The University of New South Wales (UNSW) Sydney, Australia.

Abstract
The rapid integration of Internet of Things (IoT) devices into enterprise environments presents significant security challenges. Many IoT devices are released to the market with minimal security measures, often harbouring an average of 25 vulnerabilities per device. To enhance cybersecurity measures and aid system administrators in managing IoT patches more effectively, we propose an innovative framework that predicts the time it will take for a vulnerable IoT device to receive a fix or patch. We developed a survival analysis model based on the Accelerated Failure Time (AFT) approach, implemented using the XGBoost ensemble regression model, to predict when vulnerable IoT devices will receive fixes or patches. By constructing a comprehensive IoT vulnerabilities database that combines public and private sources, we provide insights into affected devices, vulnerability detection dates, published CVEs, patch release dates, and associated Twitter activity trends.
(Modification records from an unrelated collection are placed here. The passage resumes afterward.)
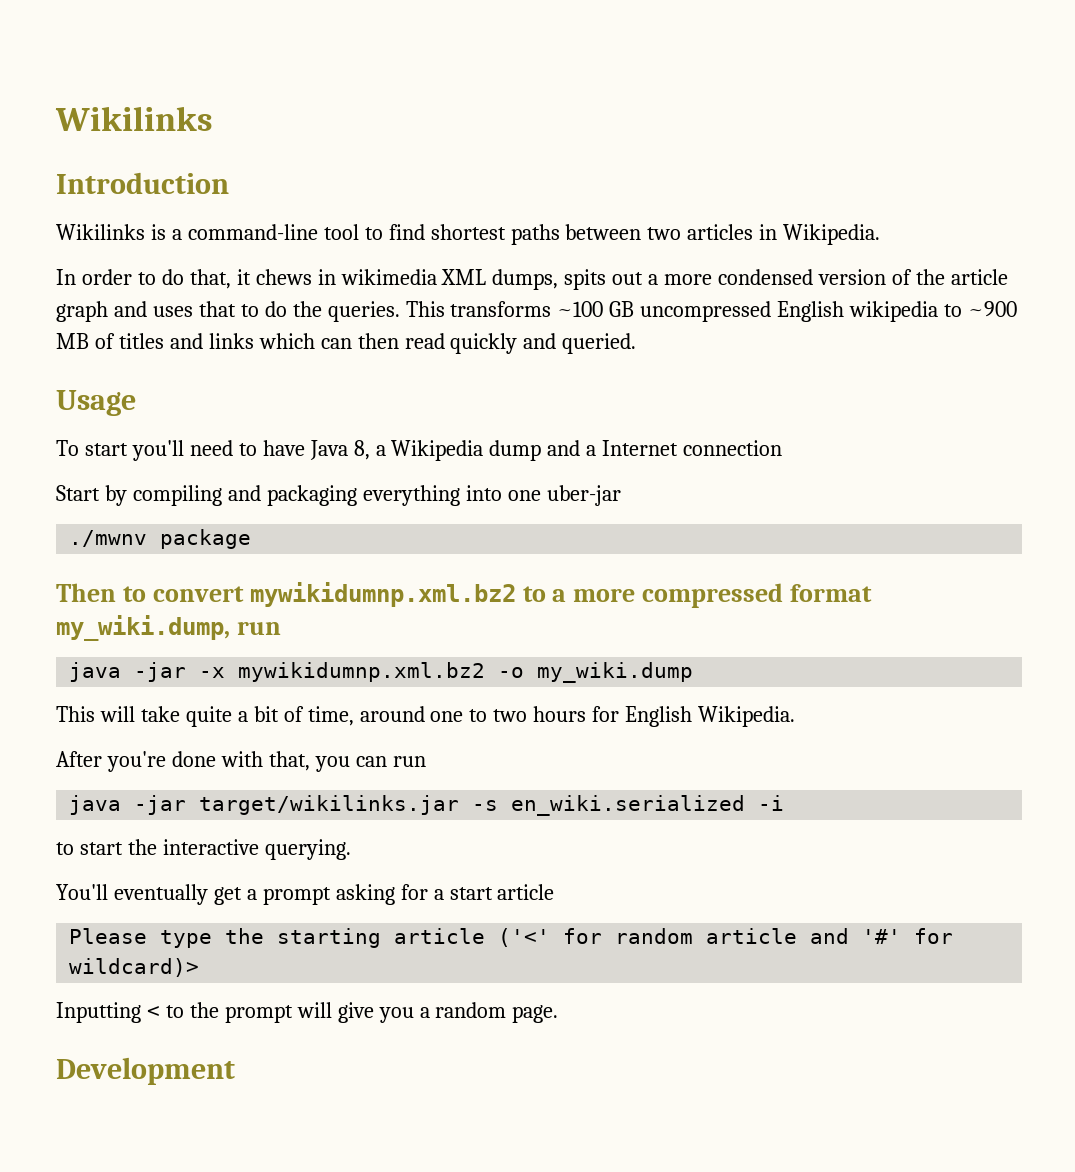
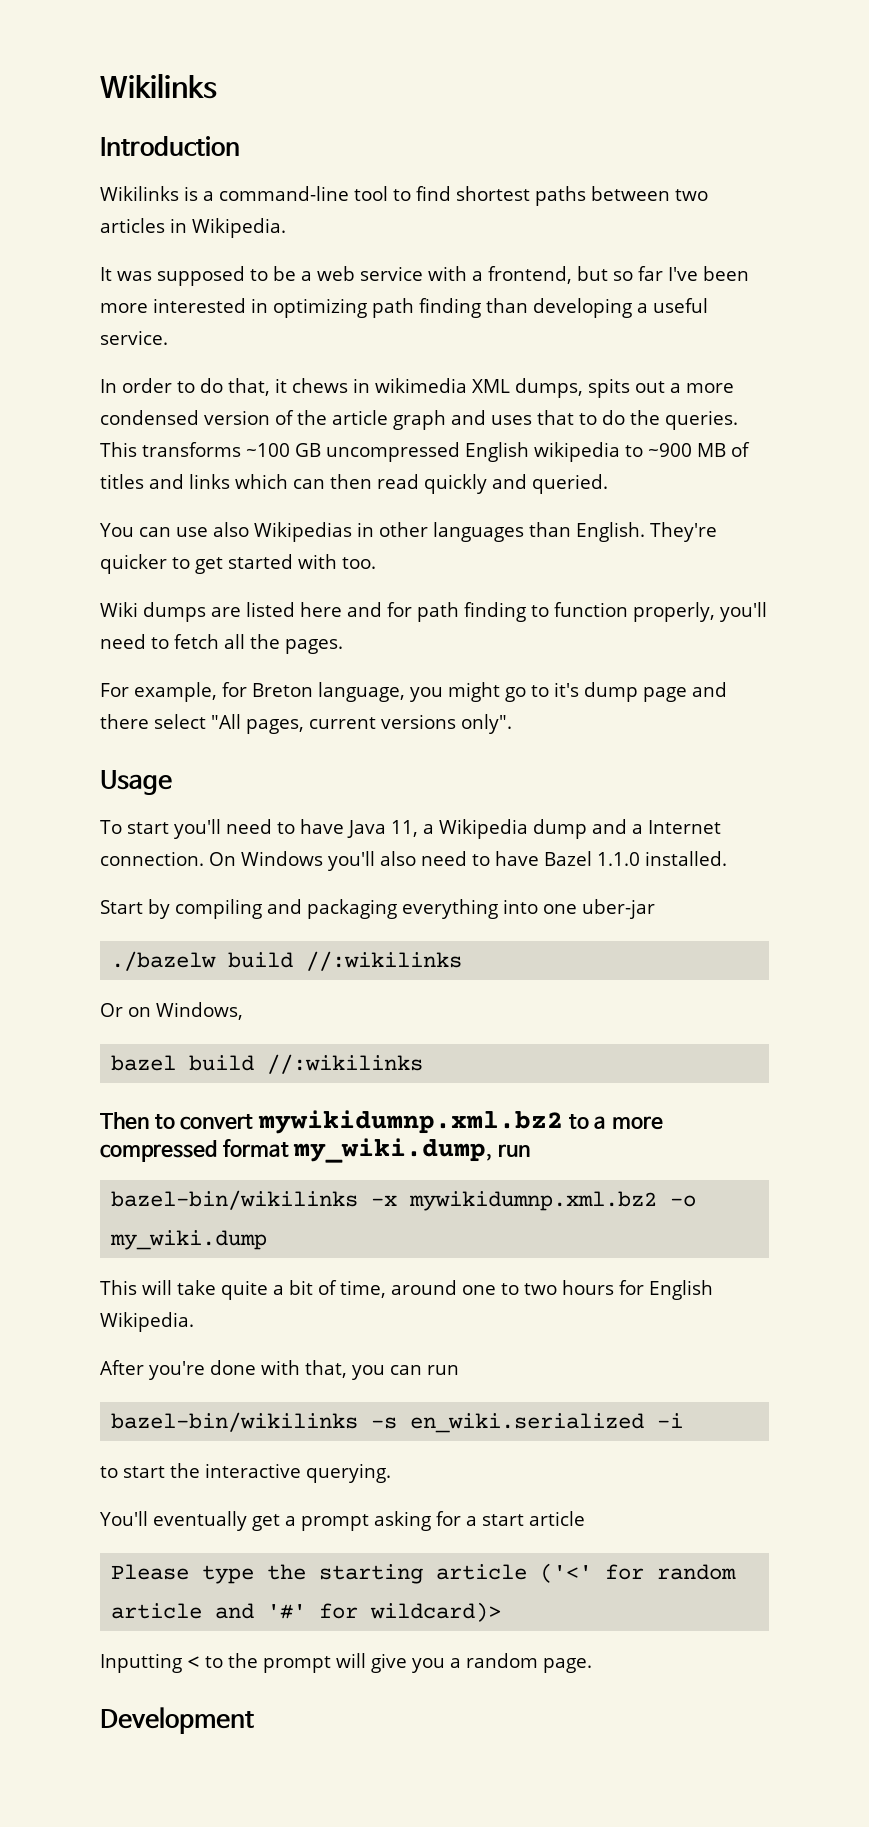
(881, 234) none -> [100,266,749,286] [100,298,708,318] [100,330,168,345] // It was supposed to be a web service with a frontend, but so far I've been more interested in optimizing path finding than developing a useful service.
(637, 343) none -> [100,522,717,542] [100,554,376,574] [100,602,767,622] [100,634,343,654] [100,682,727,702] [100,714,512,734] // You can use also Wikipedias in other languages than English. They're quicker to get started with too. // Wiki dumps are listed here and for path finding to function properly, you'll need to fetch all the pages. // For example, for Breton language, you might go to it's dump page and there select "All pages, current versions only".
[353,440,370,460] 8, -> [390,820,418,837] 11,
[683,440,783,456] connection -> [100,851,727,871] connection. On Windows you'll also need to have Bazel 1.1.0 installed.
[69,529,252,549] ./mwnv package -> [111,951,463,971] [100,1002,243,1020] [111,1054,424,1074] ./bazelw build //:wikilinks // Or on Windows, // bazel build //:wikilinks
[69,662,187,682] java -jar -> [111,1190,359,1210] bazel-bin/wikilinks
[69,795,460,815] java -jar target/wikilinks.jar -> [111,1412,359,1432] bazel-bin/wikilinks

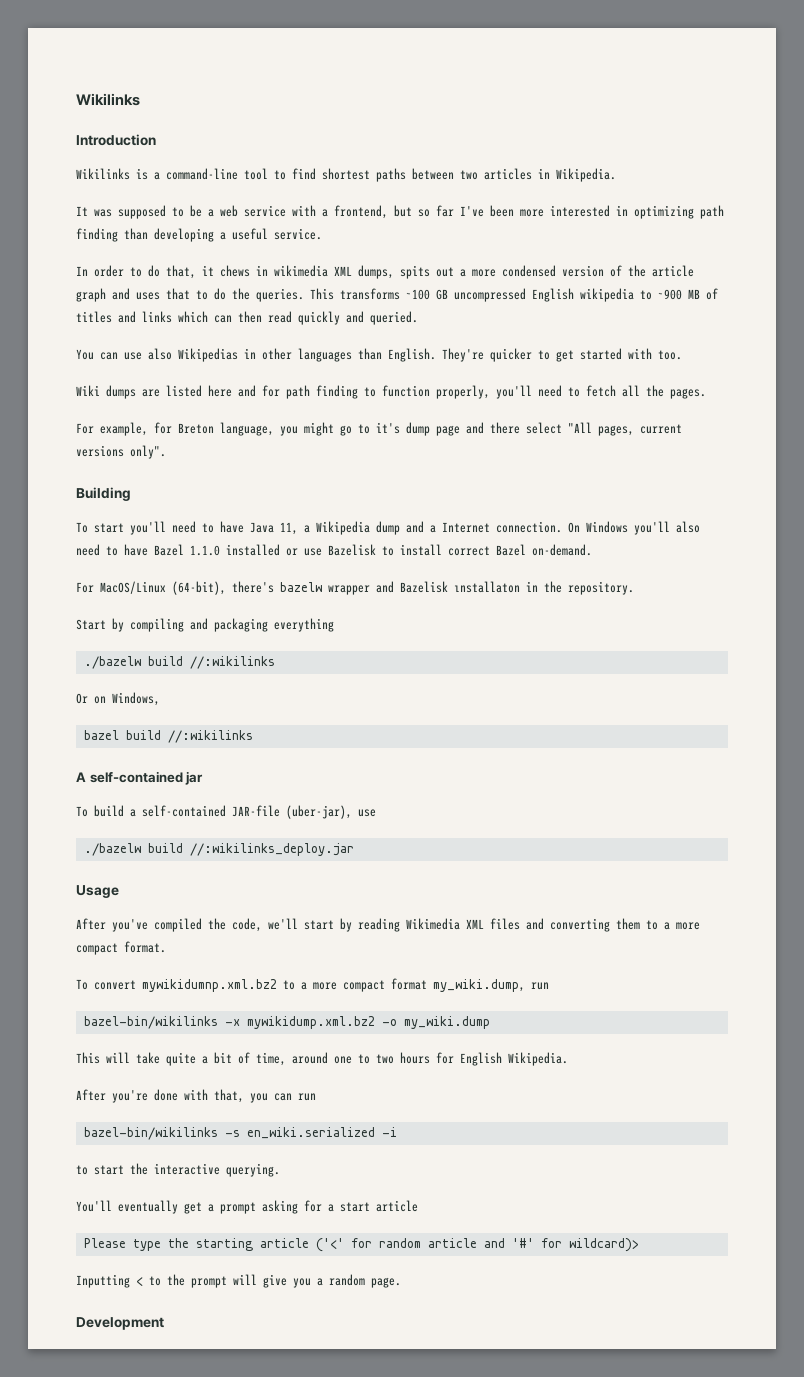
[100,770,172,795] Usage -> [76,487,131,501] Building
[645,851,727,866] installed. -> [226,544,592,556] [76,581,634,595] installed or use Bazelisk to install correct Bazel on-demand. // For MacOS/Linux (64-bit), there's bazelw wrapper and Bazelisk ınstallaton in the repository.
[503,899,655,919] into one uber-jar -> (334, 625) none
[100,1112,175,1130] Then to -> [76,771,204,785] [76,805,376,819] [83,843,354,856] [76,885,119,898] [76,918,700,932] [76,941,166,955] [76,979,88,990] A self-contained jar // To build a self-contained JAR-file (uber-jar), use // ./bazelw build //:wikilinks_deploy.jar // Usage // After you've compiled the code, we'll start by reading Wikimedia XML files and converting them to a more compact format. // To
[100,1140,217,1162] compressed -> [343,980,385,992] compact
[409,1191,658,1211] mywikidumnp.xml.bz2 -> [246,1016,375,1029] mywikidump.xml.bz2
We conducted thorough experiments evaluating different combinations of features, including fundamental device and vulnerability data, National Vulnerability Database (NVD) information such as CVE, CWE, and CVSS scores, transformed textual descriptions into sentence vectors, and the frequency of Twitter trends related to CVEs. Our experiments demonstrate that the proposed model accurately predicts the Time-2-Fix for IoT vulnerabilities, with data from VulDB and NVD proving particularly effective. Incorporating Twitter trend data offered minimal additional benefit. This framework provides a practical tool for organisations to anticipate vulnerability resolutions, improve IoT patch management, and strengthen their cybersecurity posture against potential threats.

The Datasets
Our dataset was created by collecting vulnerability information on IoT devices from four sources: MITRE, NIST NVD, VulDB, and Twitter. MITRE provided information about common vulnerabilities and exposures (CVE) and their corresponding release dates. NIST delivers additional data to each CVE, such as the common vulnerability risk score (CVSS) and the common weaknesses enumeration (CWE). VulDB was used to obtain extensive information on the vulnerability (CVE), including risk scores (CVSS), exploits, attacks, weaknesses (CWEs), remediation actions, and dates corresponding to each element. Lastly, Twitter was used to identify social network trends related to each published vulnerability identifier (CVEID) and extracted only the trend counts provided by the platform. Table 1 provides a detailed breakdown of the features we extracted from each source.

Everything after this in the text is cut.